- Born: 1938 (age 87–88)
- Education: University of Oxford
- Children: 3, including Ed and Andrew
- Scientific career
- Workplaces: University of Nottingham University of East Anglia
- Doctoral students: Dennis Brown

= Michael Balls =

English zoologist (born 1938)

Michael Balls (born 1938) is a British zoologist and professor emeritus of medical cell biology at the University of Nottingham. He is best known for his work on laboratory animal welfare and alternatives to animal testing.

==Early life and education==
Balls was born in 1938 in Norwich, Norfolk, the third son of Nellie Mary (née Dawson) and Charles Edward Dunbar Balls. He studied zoology at Keble College, Oxford, graduating with a second in 1960. He conducted research for a DPhil from Oxford at the University of Geneva Switzerland between 1961 and 1964, followed by post-doctoral research at the University of California, Berkeley, and at Reed College, Portland, Oregon, from 1964 to 1966.

==Career==
Balls lectured in the School of Biological Sciences at the University of East Anglia, a job that he had got through his friend Ian Gibson. During that time he taught at Eton for a term. In 1975, he moved to the University of Nottingham Medical School as a senior lecturer in the Department of Human Morphology. Balls became Reader in Medical Cell Biology in 1985 and was promoted to Professor of Medical Cell Biology in 1990. Since 1995, he has been an emeritus professor at Nottingham.

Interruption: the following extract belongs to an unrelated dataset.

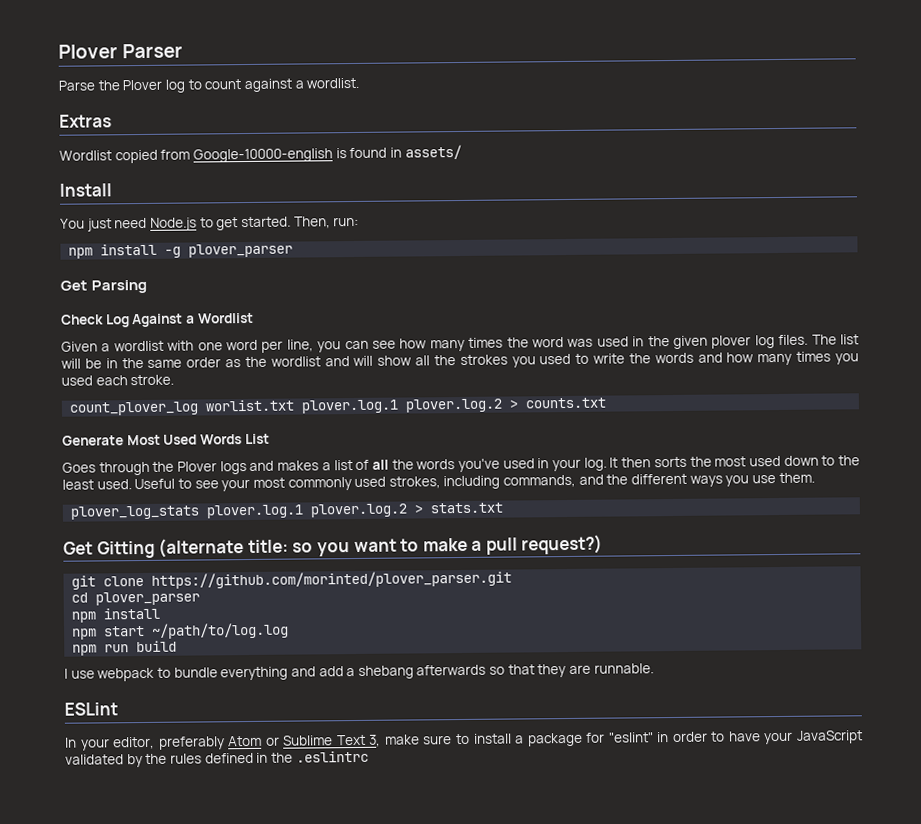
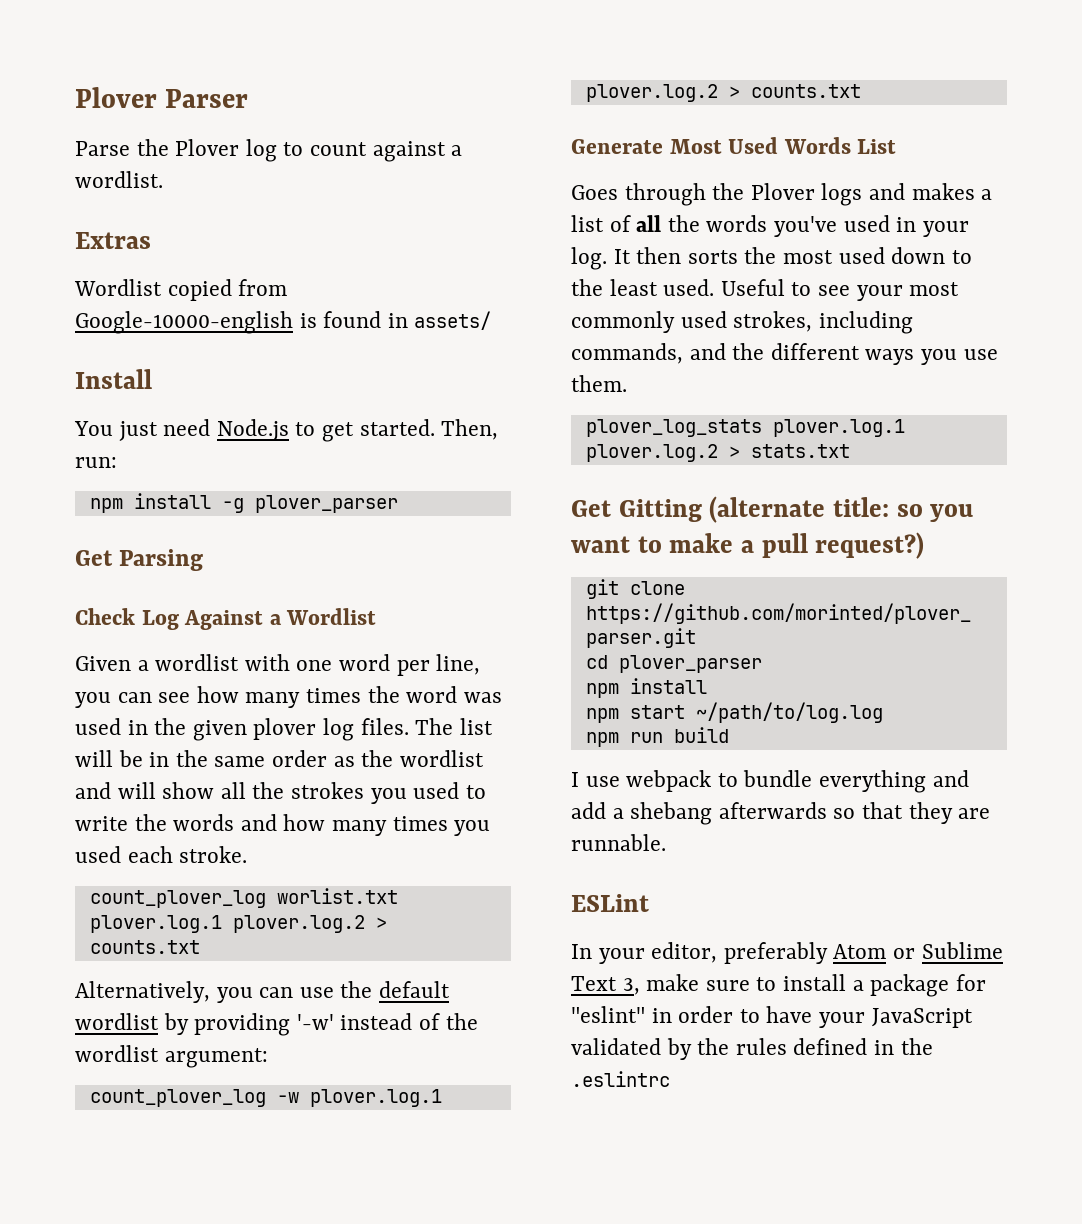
(607, 403) none -> [75,981,451,1003] [75,1013,478,1036] [75,1045,268,1068] [89,1089,442,1107] [585,84,861,102] // Alternatively, you can use the default wordlist by providing '-w' instead of the wordlist argument: // count_plover_log -w plover.log.1 plover.log.2 > counts.txt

Balls became a Trustee of Fund for the Replacement of Animals in Medical Experiments (FRAME) in 1979, and was Chairman of the Trustees from 1981 until his resignation in June 2013. He was Editor-in-Chief of Alternatives to Laboratory Animals (ATLA) from 1983 to 2018.

He acted as an adviser to the British government during the drafting and passage of the Animals (Scientific Procedures) Act 1986 and, from 1987 to 1995, was a founder member of the Animal Procedures Committee (which advises the Home Secretary on all matters related to animal experimentation). In 1993, Balls became the first Head of the European Centre for the Validation of Alternative Methods (ECVAM) which was established in 1991 within the European Commission's Joint Research Centre (JRC). He retired from this position in 2002.

In 2002, Balls was appointed a CBE.

==Awards==

- Björn Ekwall Memorial Award (BEMA) (2015): "In recognition of his pioneering work in promoting animal welfare and alternatives to animal testing"
- Honorary member - European Society of Toxicology in Vitro - ESTIV

==Personal life==
He is the father of politician Ed Balls and investment officer Andrew Balls.